Claims 25, 31, 40 and 44 are rejected under 35 U.S.C. 112, first paragraph, as containing subject matter which was not described in the specification in such a way as to reasonably convey to one skilled in the relevant art that the inventor(s), at the time the application was filed, had possession of the claimed invention.
These are genus claims. The claims are drawn to isolated epitopes located within either region 341-362 or 528-616 of an EBV gB protein, wherein, other than either 3, or 4 residues, respectively, which must be maintained, can have a “substitution, addition or deletion of one or several amino acid residues” (i.e. a “variant” as recited in the claims).

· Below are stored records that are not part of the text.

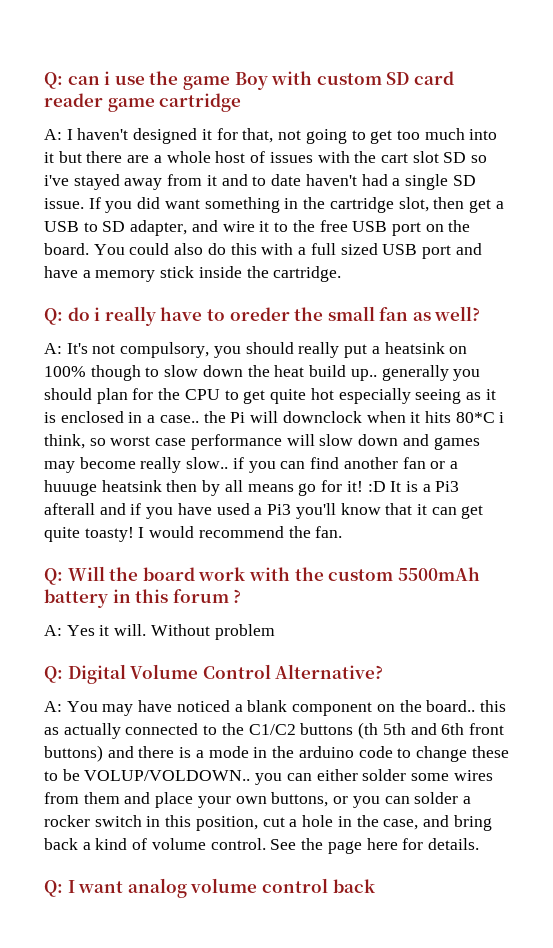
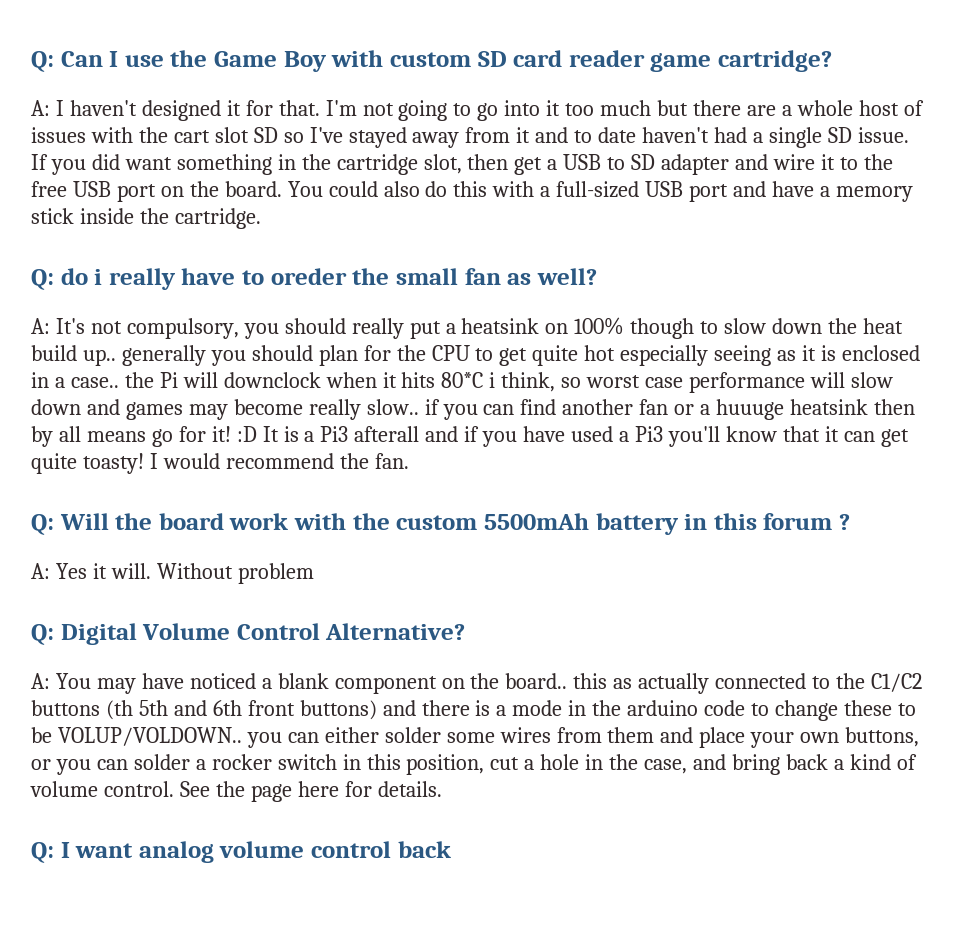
[44,71,111,89] Q: can i -> [31,51,119,72] Q: Can I
[182,76,230,90] game -> [214,51,278,67] Game
[159,93,242,112] cartridge -> [717,50,832,72] cartridge?
[242,128,274,143] that, -> [278,100,357,116] that. I'm
[370,128,498,144] [44,152,54,163] get too much into it -> [477,100,652,121] go into it too much
[44,175,69,186] i've -> [309,127,343,143] I've
[130,220,188,236] adapter, -> [661,154,730,175] adapter
[310,243,378,255] full sized -> [556,181,640,198] full-sized

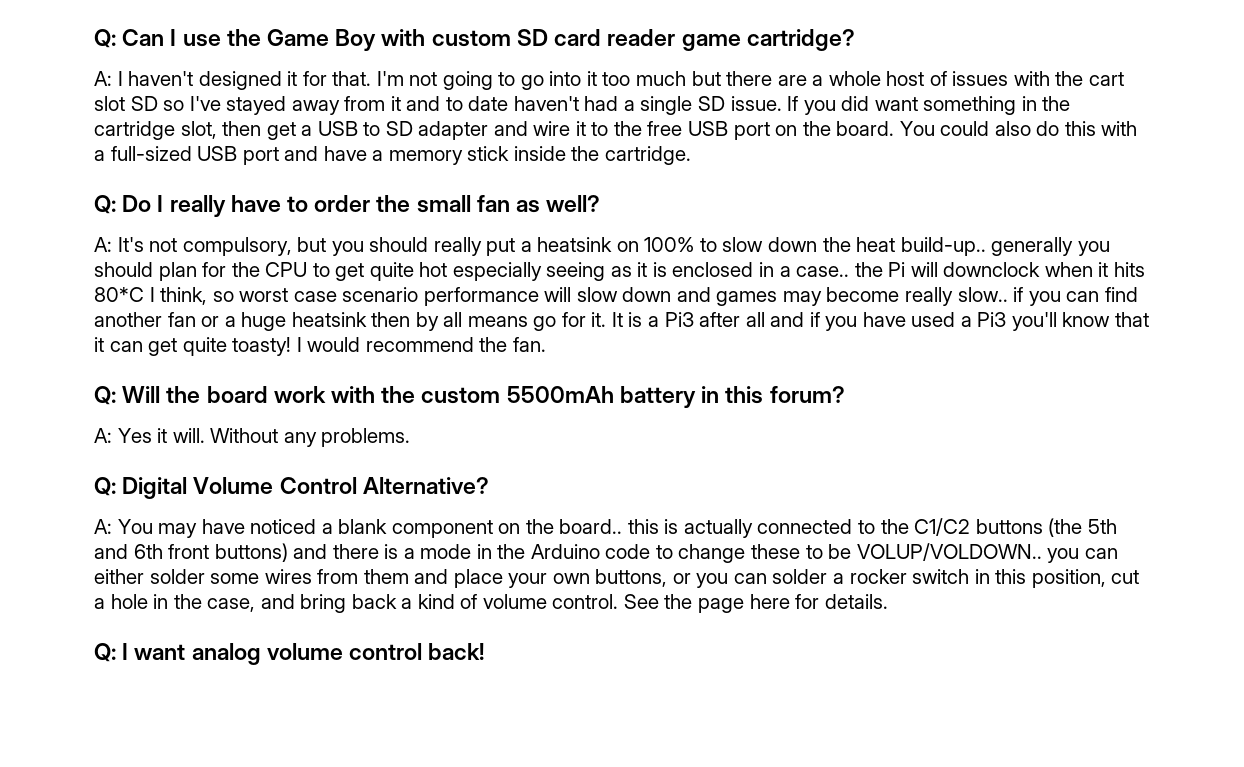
[60,268,103,285] do i -> [122,195,164,212] Do I
[270,268,347,285] oreder -> [314,195,371,212] order
(239, 328) none -> [297,237,327,252] but
[630,318,695,339] though -> (695, 244) none
[31,345,116,366] build up.. -> [900,237,986,256] build-up..
[489,372,496,388] i -> [149,287,155,302] I
(684, 382) none -> [342,287,419,302] scenario
[716,399,785,420] huuuge -> [241,312,287,331] huge
[211,426,257,442] it! :D -> [591,312,607,327] it.
[354,426,420,442] afterall -> [699,312,765,327] after all
[763,513,850,530] forum ? -> [769,386,845,403] forum?
[237,563,314,584] problem -> [283,428,411,447] any problems.
[613,678,633,689] as -> [664,519,679,534] is
[105,700,133,720] (th -> [1048,518,1083,537] (the
[627,700,699,716] arduino -> [530,544,600,559] Arduino
[397,841,451,858] back -> [428,643,485,660] back!

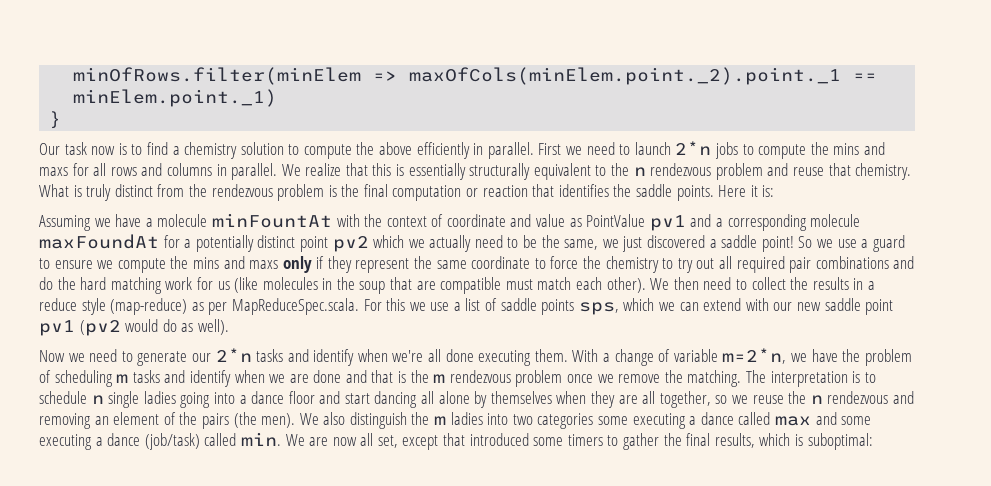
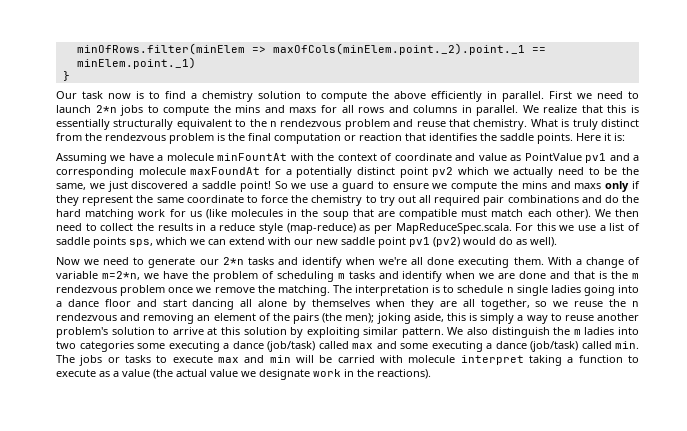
[79,320,121,336] (pv2 -> [433,237,460,247] (pv2)
[261,413,296,428] men). -> [345,313,639,324] [56,327,444,338] men); joking aside, this is simply a way to reuse another problem's solution to arrive at this solution by exploiting similar pattern.
(734, 418) none -> [267,341,315,352] (job/task)
[285,433,873,450] We are now all set, except that introduced some timers to gather the final results, which is suboptimal: -> [56,355,639,366] [56,369,431,380] The jobs or tasks to execute max and min will be carried with molecule interpret taking a function to execute as a value (the actual value we designate work in the reactions).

It is noted that the epitope of the first part of claim 25 is up to 22 residues, whereas the epitope of the second is 89 residues. While the artisan could envision every possible epitope, the number of possible variants could essentially be 2019 for part 1 (not including positions 352, 356 and 360), and 2085 for part 2 (not including residues 540, 567, 610 and 613).
Given this, the complexity of the issue is magnified by the fact that the claims recite that the epitope “retains a biological function of the epitope peptide from which it is derived”. Paragraphs [0010]-[0014] of the specification defines “biological function” as -
includes but is not limited to one or more selected from the following:
1) specifically binding to monoclonal antibody 3A3 (e.g., that has heavy chain CDRs set forth in SEQ ID NOs: 3-5 and light chain CDRs set forth in SEQ ID NOs: 6-8);
2) an ability to induce in a subject an antiserum capable of neutralizing EBV, and/or blocking or inhibiting the fusion of EBV with a cell (optionally, after the fusion of the epitope peptide with a carrier protein);
3) an ability to induce an antibody response for effectively clearing EBV and an EBV-infected cell in vivo (optionally, after the fusion of the epitope peptide with a carrier protein); and
4) an ability to prevent and/or treat an EBV infection or a disease associated with EBV infection in a subject (optionally, after the fusion of the epitope peptide with a carrier protein).
It is noted that the definition recites “includes but in not limited to”, therefore, binding any antibody can be considered a biological function.
Regarding the effect of mutations on epitope function, the post-filing reference by Khatamzas teaches that “immunity can be jeopardized by the emergence of immune escape mutations in T cell epitopes” since “the mechanisms of reduced T cell recognition include mutations in the epitope region, which is recognised by the T cell receptor or in the anchor residues of the viral peptide that binds to the MHC molecules interfering with antigen presentation, as well as other escape pathways such as mutations affecting proteasomal processing”.
Thus, the scope of the claims includes numerous structural variants, and the genus is highly variant because a significant number of structural differences between/among genus members is permitted. Although these types of changes are routinely done in the art, the specification and claims do not provide any guidance as to what changes should be made, other than retaining one or more of the residues indicated in the claims. Otherwise, structural features that could distinguish compounds in the genus from others in the nucleic acid or protein class are missing from the disclosure. Other than the retention of 3 or 4 residues, no common structural attributes identify the members of the genus.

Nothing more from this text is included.